石隱腦海中念頭一轉,嘴角露出一絲笑意,忙飛身跑回皇宮的武器庫,慢慢摸索到一個角落,將一個侍衛打暈,換上他的衣服,然後將雪千秋的面具取下。在武器庫的周圍慢慢的行來,剛才在武器庫的那兩個侍衛,看衣著也是統領的樣子,若是……
石隱突然眼前一亮,那兩個侍衛統領正在一邊守夜。
石隱快走幾步過去,打了個哈哈道:“統領大人。”
兩個統領,一個老鼠眼,一個青蛙嘴,看著石隱走過來打招呼,輕哦了一聲,算是回禮。
石隱嘿嘿笑了一下,摸了摸背上的刀,湊過身去道:“在下乃是在石勒將軍手下當差,有點事情想麻煩二位?”
二人一聽是石勒將軍的手下,倒也不敢怠慢,忙抱拳道:“這位將士請說?”
石隱忙抱拳道:“不敢不敢,二位乃是皇上統領的禁軍侍衛統領,小人不過是一個小小兵士,怎敢受大人如此厚禮。”
二人一聽石隱如此說話,心中大喜,老鼠眼拍拍石隱的肩膀道:“這位兄弟怎麼稱呼,如此看得起哥倆,有話就直說。”
石隱回道:“在下姓石,至於事情……”說完,將背上的混元寶刀一亮,遞到老鼠眼的手上。
二人先一聽此人姓石,暗道莫非是石勒的家將,又見石隱將手中的混元寶刀遞到自己手上,同時一驚道:“這不是……”

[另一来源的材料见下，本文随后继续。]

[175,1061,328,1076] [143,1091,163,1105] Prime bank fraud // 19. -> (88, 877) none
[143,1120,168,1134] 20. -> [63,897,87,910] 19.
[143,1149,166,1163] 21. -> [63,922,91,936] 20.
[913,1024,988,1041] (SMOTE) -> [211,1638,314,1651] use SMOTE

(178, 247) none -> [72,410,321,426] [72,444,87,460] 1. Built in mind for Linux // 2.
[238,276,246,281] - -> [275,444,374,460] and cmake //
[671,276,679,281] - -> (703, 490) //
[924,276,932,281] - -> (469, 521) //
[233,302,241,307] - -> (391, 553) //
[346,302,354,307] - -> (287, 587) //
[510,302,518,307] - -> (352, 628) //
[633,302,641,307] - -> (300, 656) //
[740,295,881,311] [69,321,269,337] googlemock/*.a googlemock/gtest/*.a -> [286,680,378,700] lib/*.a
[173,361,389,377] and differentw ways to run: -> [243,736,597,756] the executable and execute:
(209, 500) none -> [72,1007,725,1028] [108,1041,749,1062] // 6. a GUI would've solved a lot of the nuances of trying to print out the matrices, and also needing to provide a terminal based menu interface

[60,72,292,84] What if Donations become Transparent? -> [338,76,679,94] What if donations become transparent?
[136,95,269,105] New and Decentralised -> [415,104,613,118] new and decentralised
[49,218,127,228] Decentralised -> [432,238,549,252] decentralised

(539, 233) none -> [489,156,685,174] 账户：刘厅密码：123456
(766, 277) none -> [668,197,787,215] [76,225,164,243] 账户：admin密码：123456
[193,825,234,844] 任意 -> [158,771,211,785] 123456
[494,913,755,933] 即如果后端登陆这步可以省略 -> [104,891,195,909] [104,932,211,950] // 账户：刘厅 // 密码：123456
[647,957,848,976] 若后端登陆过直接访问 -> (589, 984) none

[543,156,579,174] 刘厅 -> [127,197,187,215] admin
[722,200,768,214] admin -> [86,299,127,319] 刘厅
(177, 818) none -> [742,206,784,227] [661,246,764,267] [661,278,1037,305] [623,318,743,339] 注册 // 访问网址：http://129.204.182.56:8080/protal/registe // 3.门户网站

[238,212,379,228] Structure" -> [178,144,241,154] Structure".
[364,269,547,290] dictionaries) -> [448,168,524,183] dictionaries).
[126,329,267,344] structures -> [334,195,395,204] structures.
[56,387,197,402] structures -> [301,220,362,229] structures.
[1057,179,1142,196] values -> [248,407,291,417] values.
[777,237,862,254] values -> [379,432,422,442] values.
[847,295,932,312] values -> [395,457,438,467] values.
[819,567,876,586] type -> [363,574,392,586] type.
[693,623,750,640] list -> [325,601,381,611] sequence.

石隱心頭暗道:這不是你們剛才送進武器庫的寶刀嗎?哈哈,面色堆滿笑意道:“這乃是小人送來孝敬二位統領的。”
二人先是面帶喜色,忙又一緊張,老鼠眼急道:“兄弟,就算你是石將軍的家將,到武器庫把東西偷出來,若查到就麻煩了。”
石隱心頭暗喜道:這二人竟然把自己當成石家家將,這下更好辦了。說完,毫不在乎的一笑道:“二位大人儘管收下吧,小人雖然只是石家一個小小家將,但是我家主子的脾氣,小人卻是清楚得很,這點小東西,他不會放在心上的。”
青蛙嘴聽完,一瞪老鼠眼,石隱心知他在埋怨剛才老鼠眼阻止他,早知道剛才就拿走這些兵器了。
老鼠眼卻恍然不知,哈哈的將寶刀拿在手裡,撫摩再撫摩道:“兄弟出手這麼大方,老哥真是無功,哈哈無功不受祿啊。”
石隱忙一躬身道:“其實事情是這樣的,在下主子要被皇上派往冀州,可是小人卻不想跟去,只想留在京城中,可是在這裡沒什麼靠山,若是能得兩位大人相助的話……”
老鼠眼一拍胸膛道:“原來是這等小事,兄弟你就放心好了,有老哥在這裡,沒人敢對你怎麼樣?”